In a tragic intersection of circumstances, the filmmakers working on “This is Kensington” were in the area of Almond and Auburn streets — technically within the neighborhood boundaries of Port Richmond, at the end of the neighborhood closer to Kensington/Old Richmond — where a man driving was shot and killed two weeks ago.
The cameras were rolling through the aftermath of the tragedy.
“The unfortunate thing is that that happens somewhere every day, not just in Kensington, but somewhere,” said Sarah Fry, one of three filmmakers working on the project, and who was on the street with her camera when that shooting occurred. “We just want to show what’s going on.”

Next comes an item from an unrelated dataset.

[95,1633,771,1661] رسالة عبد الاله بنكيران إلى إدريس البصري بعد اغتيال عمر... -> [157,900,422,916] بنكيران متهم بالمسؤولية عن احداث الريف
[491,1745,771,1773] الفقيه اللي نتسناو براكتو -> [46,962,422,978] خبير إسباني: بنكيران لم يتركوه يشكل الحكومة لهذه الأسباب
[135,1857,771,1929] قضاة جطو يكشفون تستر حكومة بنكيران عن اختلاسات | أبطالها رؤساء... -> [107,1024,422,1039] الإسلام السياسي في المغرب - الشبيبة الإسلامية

Theodore Cossum, 20, was driving a Cadillac when a man on a bike rode up beside him and shot Cossum through the window. Cossum had a pending case for possession of drugs with intent to sell at the time of his death.
Fry was filming an interview inside a home when she heard gunshots outside. She rushed out with her camera and saw Cossum’s car crashed into a parked car. As Fry’s camera rolled, shocked neighbors rushed over to inspect the scene, including Cossum’s sister, who wept for her slain brother.
Police who were in the area reportedly witnessed the shooting, and arrested Daniel Walker, 24, on charges of murder.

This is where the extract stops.